[Web page revision data]
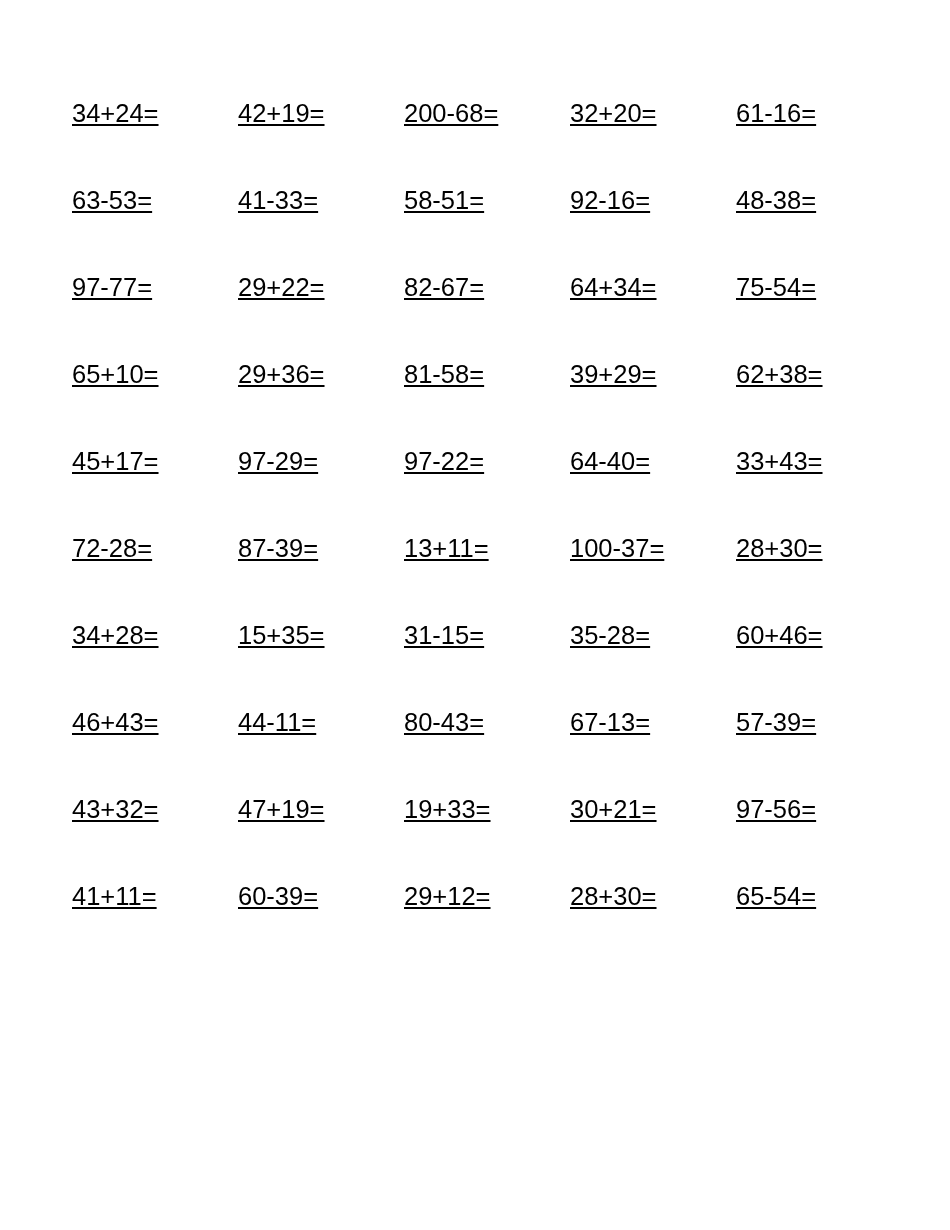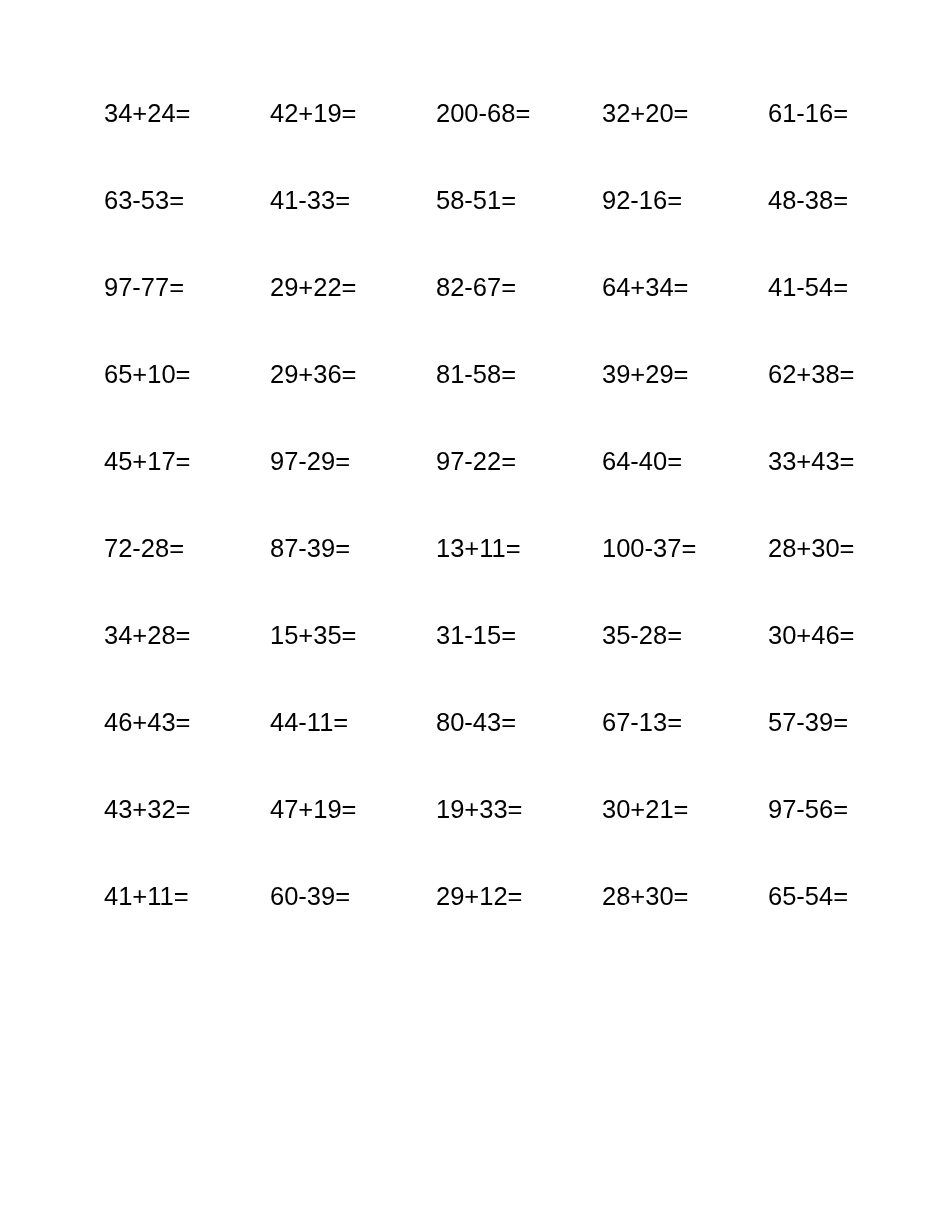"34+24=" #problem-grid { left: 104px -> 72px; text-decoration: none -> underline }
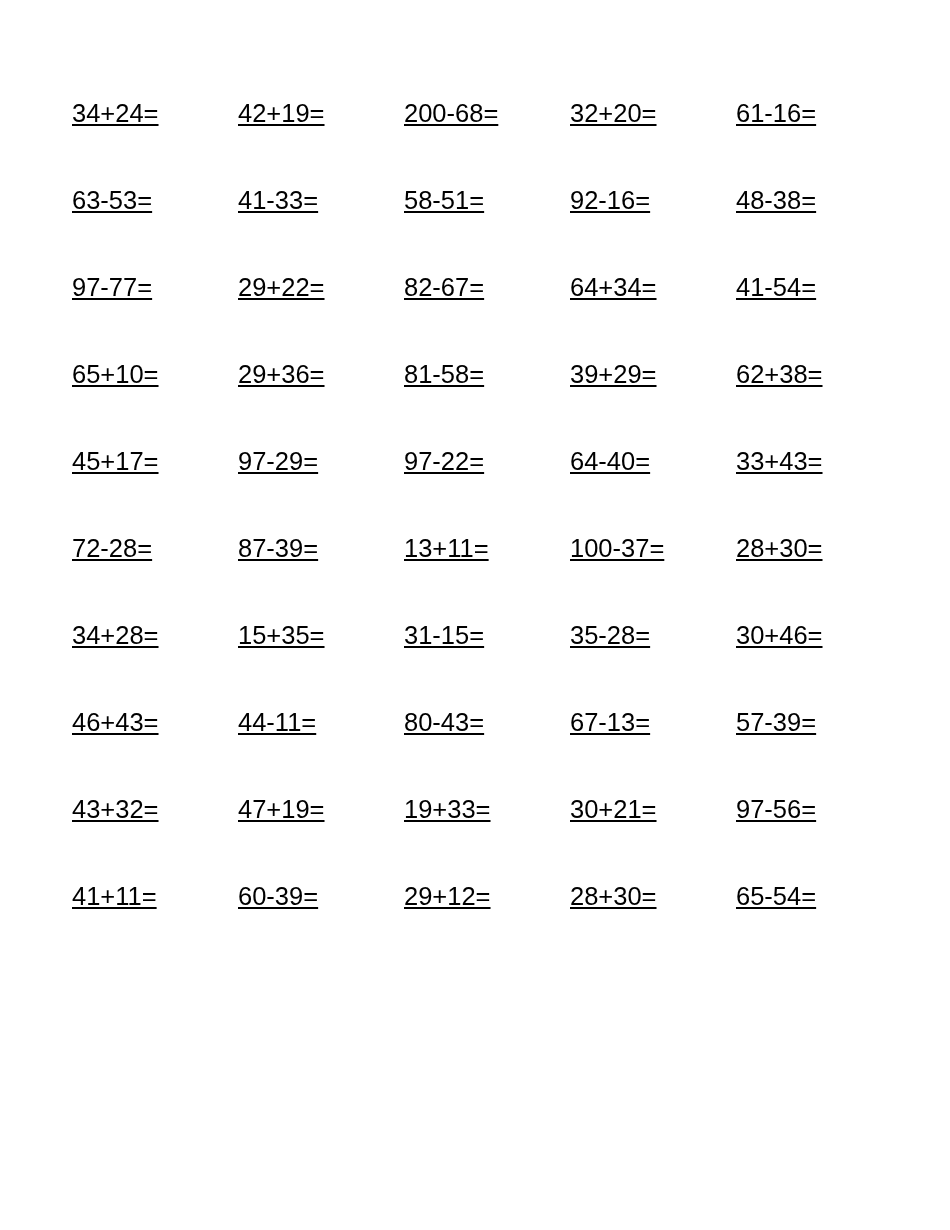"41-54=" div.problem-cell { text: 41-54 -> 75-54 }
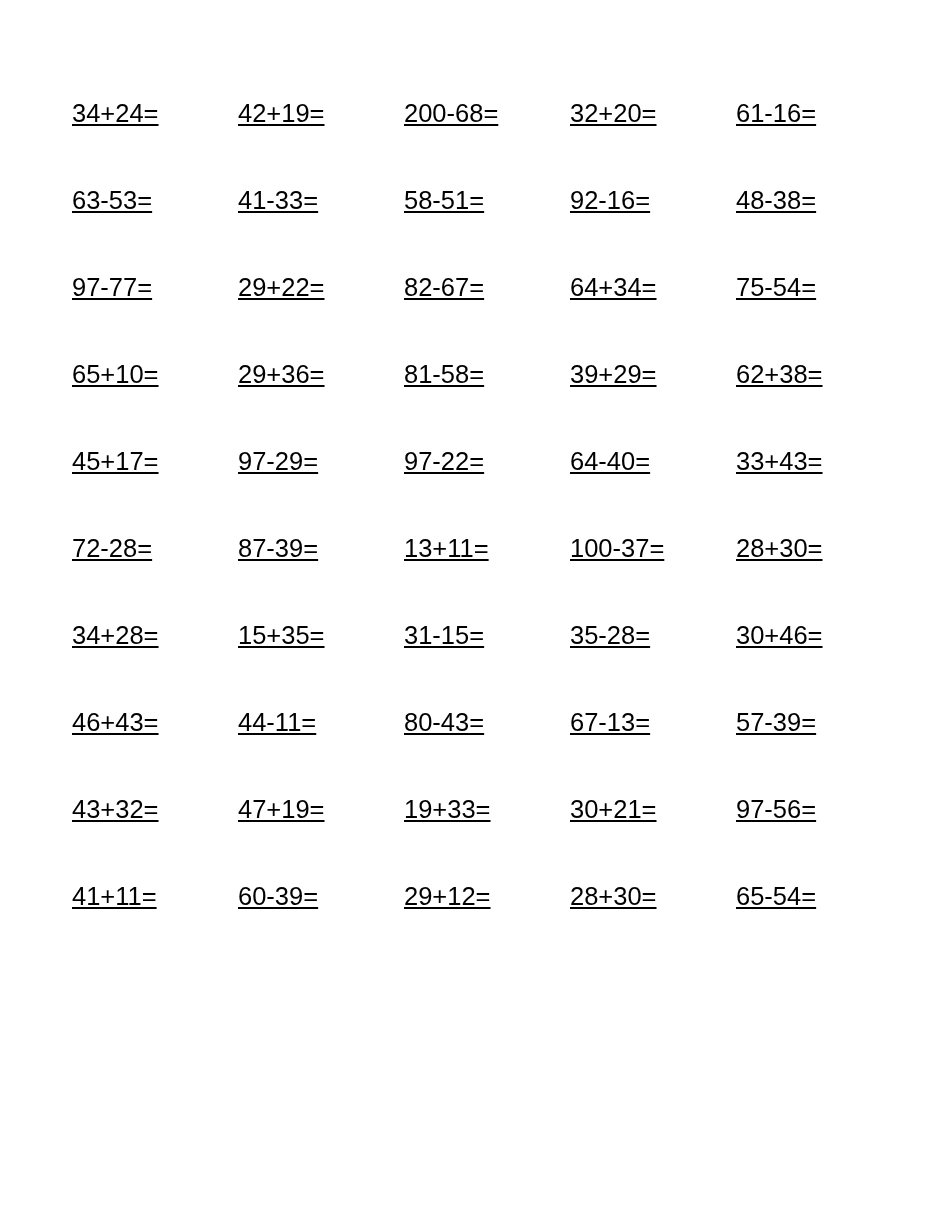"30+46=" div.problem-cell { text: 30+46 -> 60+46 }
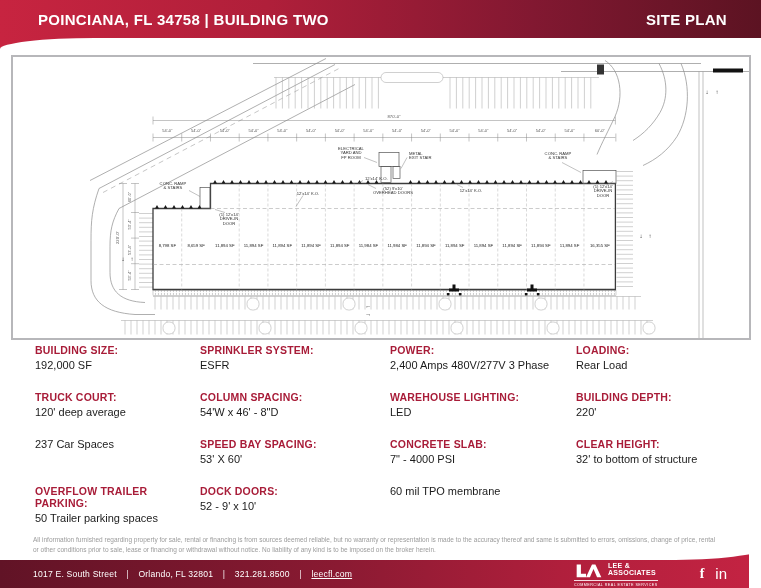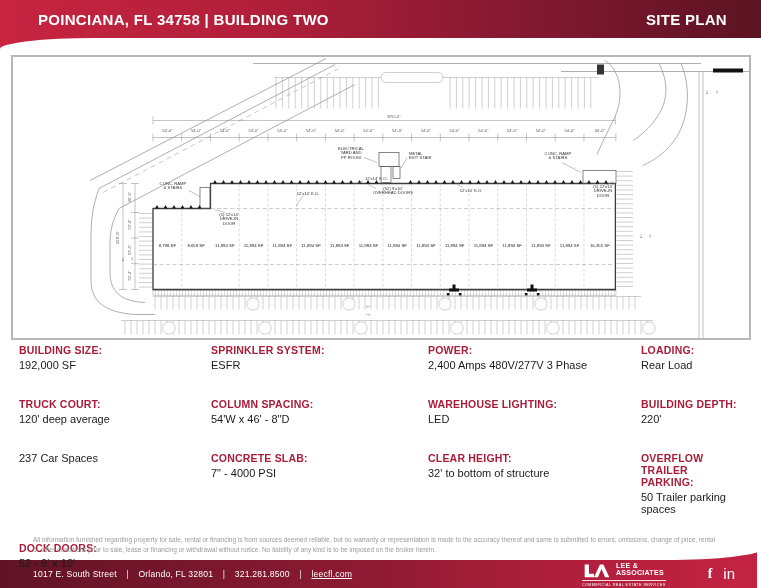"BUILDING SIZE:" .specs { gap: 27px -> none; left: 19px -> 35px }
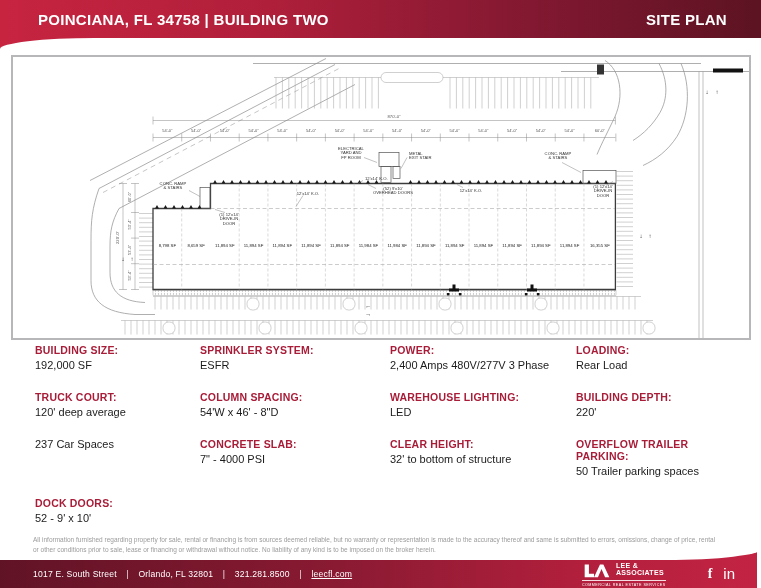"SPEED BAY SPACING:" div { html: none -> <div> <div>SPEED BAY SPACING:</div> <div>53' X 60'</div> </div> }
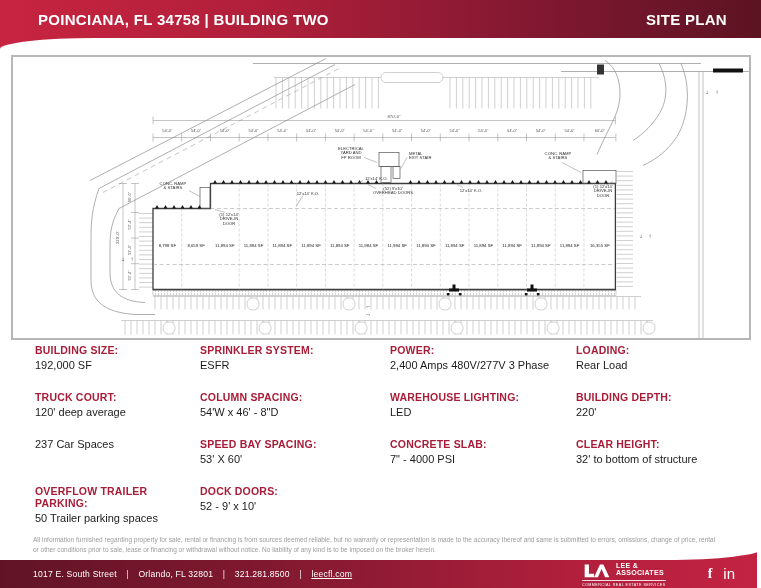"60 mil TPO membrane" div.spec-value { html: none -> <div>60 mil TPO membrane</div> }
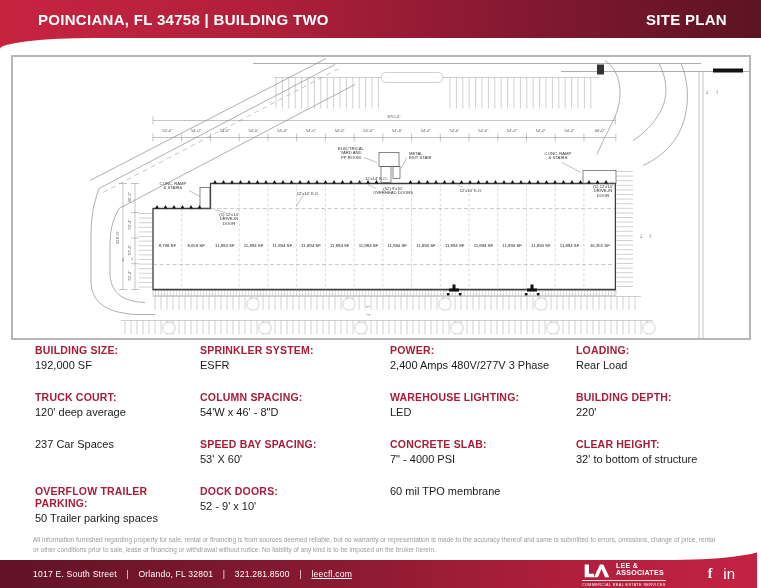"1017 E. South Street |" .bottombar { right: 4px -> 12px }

What is being asked – This exercise calls for the records to be given again exactly, without the images.

Solution for this problem –
"34+24=" #problem-grid { left: 104px -> 72px; text-decoration: none -> underline }
"41-54=" div.problem-cell { text: 41-54 -> 75-54 }
"30+46=" div.problem-cell { text: 30+46 -> 60+46 }
"BUILDING SIZE:" .specs { gap: 27px -> none; left: 19px -> 35px }
"SPEED BAY SPACING:" div { html: none -> <div> <div>SPEED BAY SPACING:</div> <div>53' X 60'</div> </div> }
"60 mil TPO membrane" div.spec-value { html: none -> <div>60 mil TPO membrane</div> }
"1017 E. South Street |" .bottombar { right: 4px -> 12px }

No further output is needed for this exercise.